While employees may still be able to social distance for training and development or larger venues, experts predict more workplace learning will move online.

The New Normal

These days, the words social distancing have become part of our everyday language.

Whether it’s shopping for groceries, going to the bank or sitting in the park, staying two metres apart is our new normal.

For those going back to school, social distancing will also play a big role in keeping students safe.

The same goes for workplace learning.
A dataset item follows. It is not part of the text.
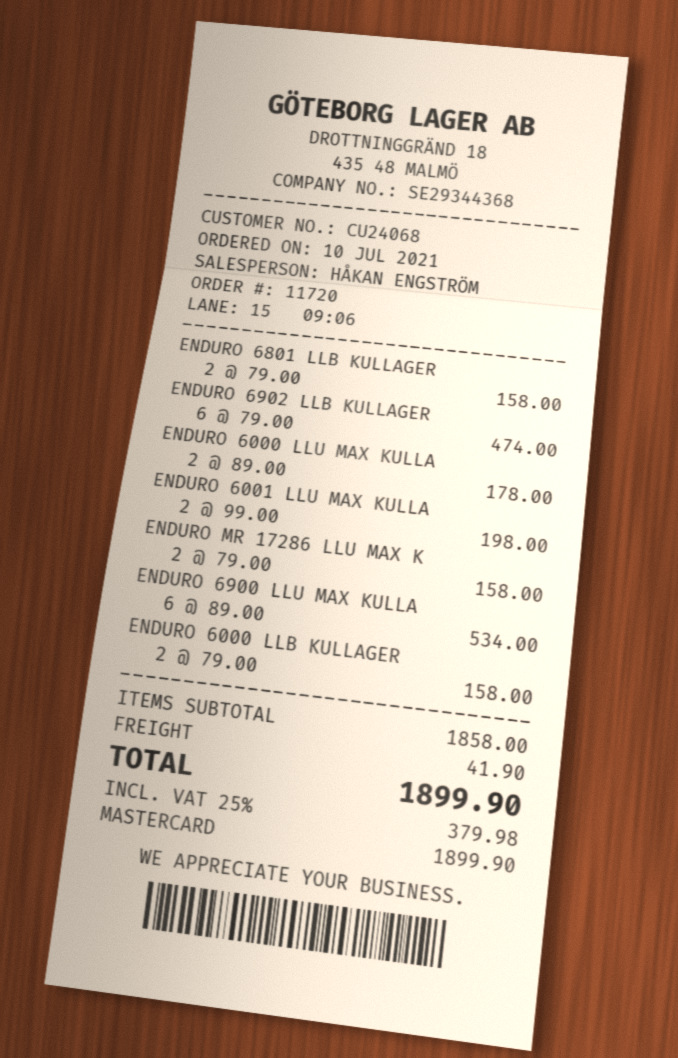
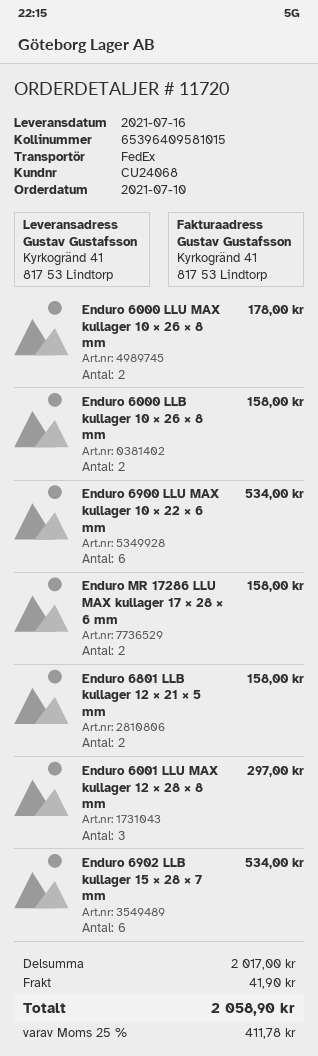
ENDURO 6902 LLB KULLAGER: 6 for 474.00 -> 6 for 534.00
ENDURO 6001 LLU MAX KULLA: 2 for 198.00 -> 3 for 297.00
subtotal: 1858.00 -> 2017.00
tax: 25% = 379.98 -> 25% = 411.78
total: 1899.90 -> 2058.90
While employees may still be able to social distance in conference rooms for training and development or larger venues for workshops and seminars, experts predict more learning will move online, with in-person learning reserved for targeted populations within the company to accomplish very specific functions.

A recent Forbes article predicted that post-COVID-19, eLearning will become a bigger part of ongoing learning, accelerating the growth already experienced in the industry over the past several years.
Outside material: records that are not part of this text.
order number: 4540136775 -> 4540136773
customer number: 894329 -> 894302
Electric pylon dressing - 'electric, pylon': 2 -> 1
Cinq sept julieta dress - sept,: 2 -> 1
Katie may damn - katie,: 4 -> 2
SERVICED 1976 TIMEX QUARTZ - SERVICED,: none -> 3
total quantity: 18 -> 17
Adapting Workplace Learning

Management consulting firm McKinsey & Company recommends ways businesses can ensure training and upskilling doesn’t disappear in a post-pandemic world, including building cross-functional response teams composed of members from all relevant stakeholder groups. These include HR business partners, learning-delivery personnel, IT and platform technologists and vendors.

Companies such as Microsoft and Deloitte have already started to adapt their workplace learning to meet the COVID-19 challenges, with L&D teams changing their learning design and delivery models to embrace more collaborative approaches to digital learning.

L’Oréal Group is another company that has turned to eLearning to reach employees around the globe, creating an online course to help them adopt social distancing measures at work as lockdown measures ease.

The 15-minute video tutorial, called #SafeTogether, is available in 14 different languages and updates employees on the company’s workplace health and hygiene protocols. More than 14,000 employees have already taken the course.

While L’Oréal chose video as a learning medium, there are many more technologies companies are expected to adopt, moving beyond simple content delivery to more collaborative digital learning experiences in which learners interact, engage and solve real work challenges together.

Moving a company’s learning culture into the digital realm may seem daunting, but options abound to make the transition easier in a world where social distancing is the new normal.